Leonard Thompson

From Australasian Record, July 4, 1946

Thompson, Leonard C. (1909–1942)

By Lester Devine


Originally trained as a secondary history teacher, a career long Adventist educator, Lester Devine, Ed.D., has taught at elementary, secondary and higher education levels and spent more than three decades in elected educational leadership positions in two divisions of the world Church, NAD (1969-1982) and SPD (1982-2005). He completed his forty years of denominational service with a term as director of the Ellen G. White/Adventist Research Centre at Avondale University College in Australia where his life-long hobby of learning and presenting on Adventist heritage issues became his vocation. 
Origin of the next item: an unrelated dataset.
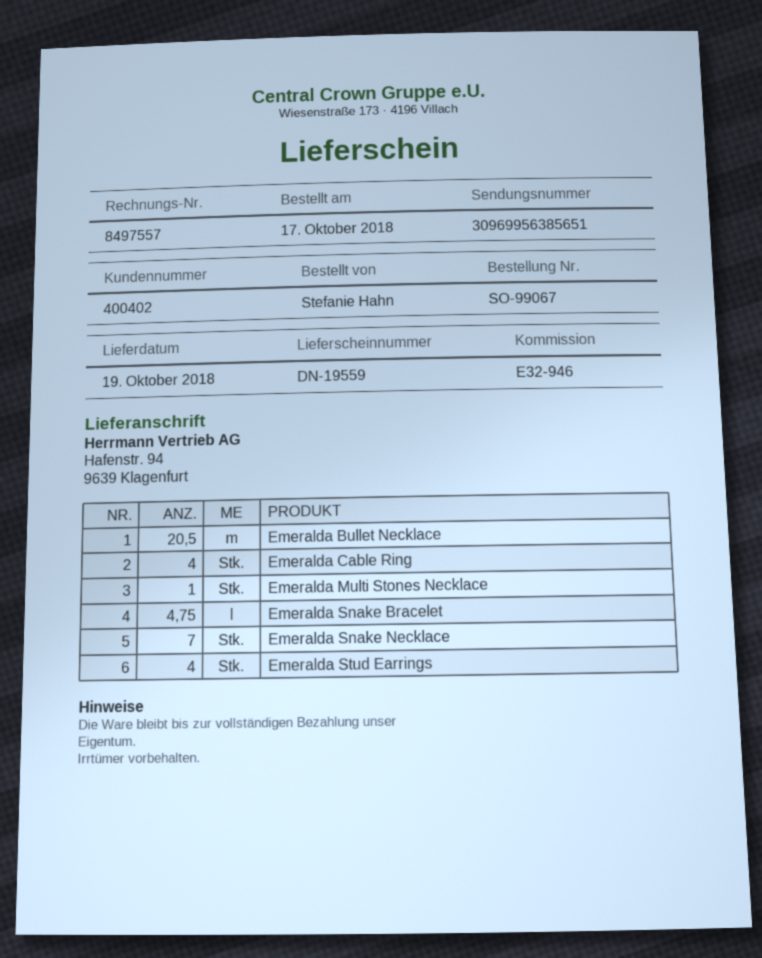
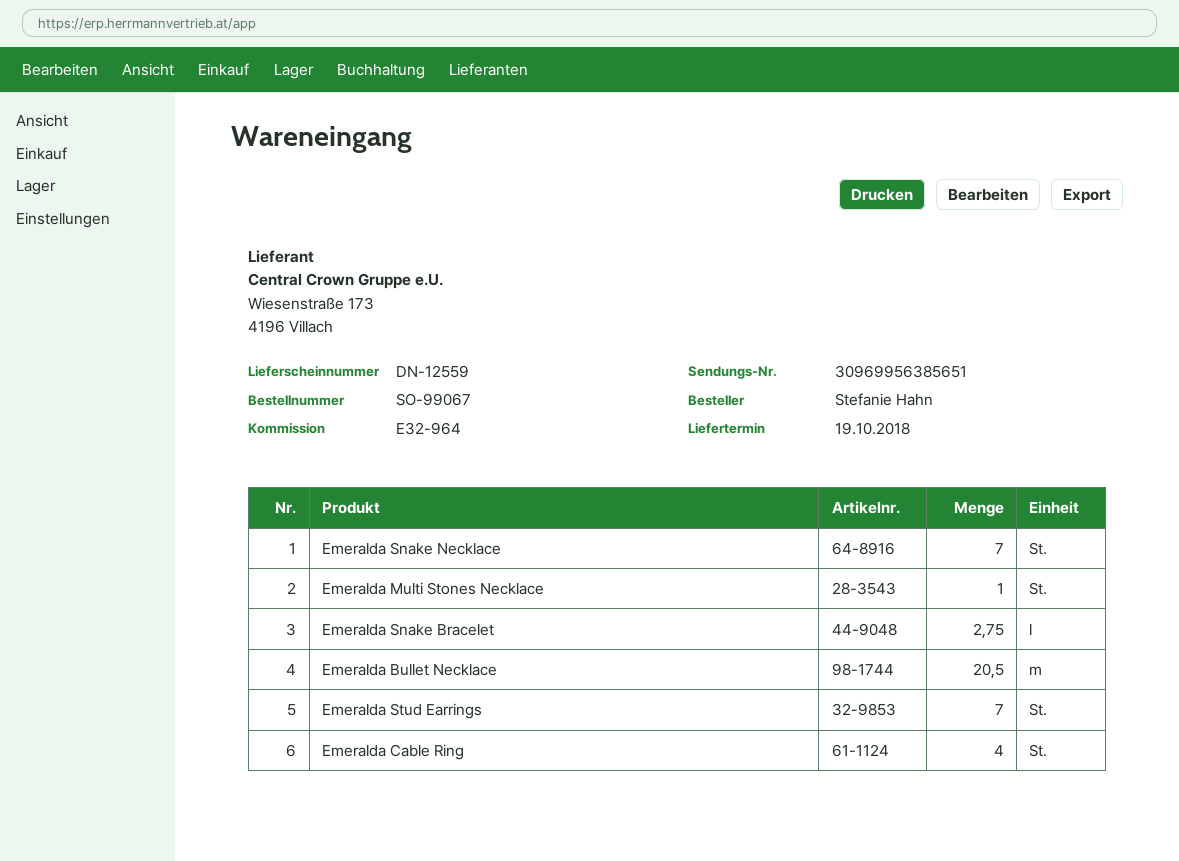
delivery note number: DN-19559 -> DN-12559
reference: E32-946 -> E32-964
Emeralda Snake Bracelet: 4.75 -> 2.75
Emeralda Stud Earrings: 4 -> 7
First Published: January 29, 2020

Leonard C. Thompson was the son of Mr. and Mrs. C. J. Thompson, of Albury. He was born in Victoria, Australia, in 1909.1 Leonard Thompson trained at Sydney Sanitarium and Hospital, graduating from the nursing course in 1933. He then worked as part of the hospital staff for the next two or three years. In December 1935, Thompson married nursing classmate Eileen Lethbridge from Perth in Western Australia. After Thompson qualified in radiography at Sydney University, the young couple accepted an appointment with the Public Health Department in the mandated territory of New Guinea. Their service was cut short when Thompson became a prisoner of war during the Japanese invasion during World War II. Thompson’s commitment was such that he preceded his family out to New Guinea two years before his wife and oldest daughter could get approval to join him.2

Before the start of World War II, the Thompsons lost their three-year old daughter to illness while living in Madang.3 With the Japanese invasion imminent in December 1941, many government employees and missionaries, especially women and children, were directed to leave Papua and New Guinea.4 Eileen Thompson and their infant second daughter, Lynette, were evacuated back to Australia and went to live for the duration of the war with Eileen Thompson’s mother in Perth.5

Thompson could have evacuated with his family, but with so many expatriates leaving, he chose to remain at his post in Rabaul, New Britain, continuing to provide medical support to the local people. Thompson was one of four Seventh-day Adventists captured by the Japanese–a group that included Stanley Arthur Atkins, Malcolm Edwin Abbott, and Trevor David Collett. Their commitment and sense of duty to the local people cost them their lives at the hands of the occupying Japanese authorities. As a prisoner of war, Atkins died in a Japanese-controlled hospital very early in the occupation, while Abbott, Collett, and Thompson were subsequently killed.6 The exact nature of Thompson’s death is disputed.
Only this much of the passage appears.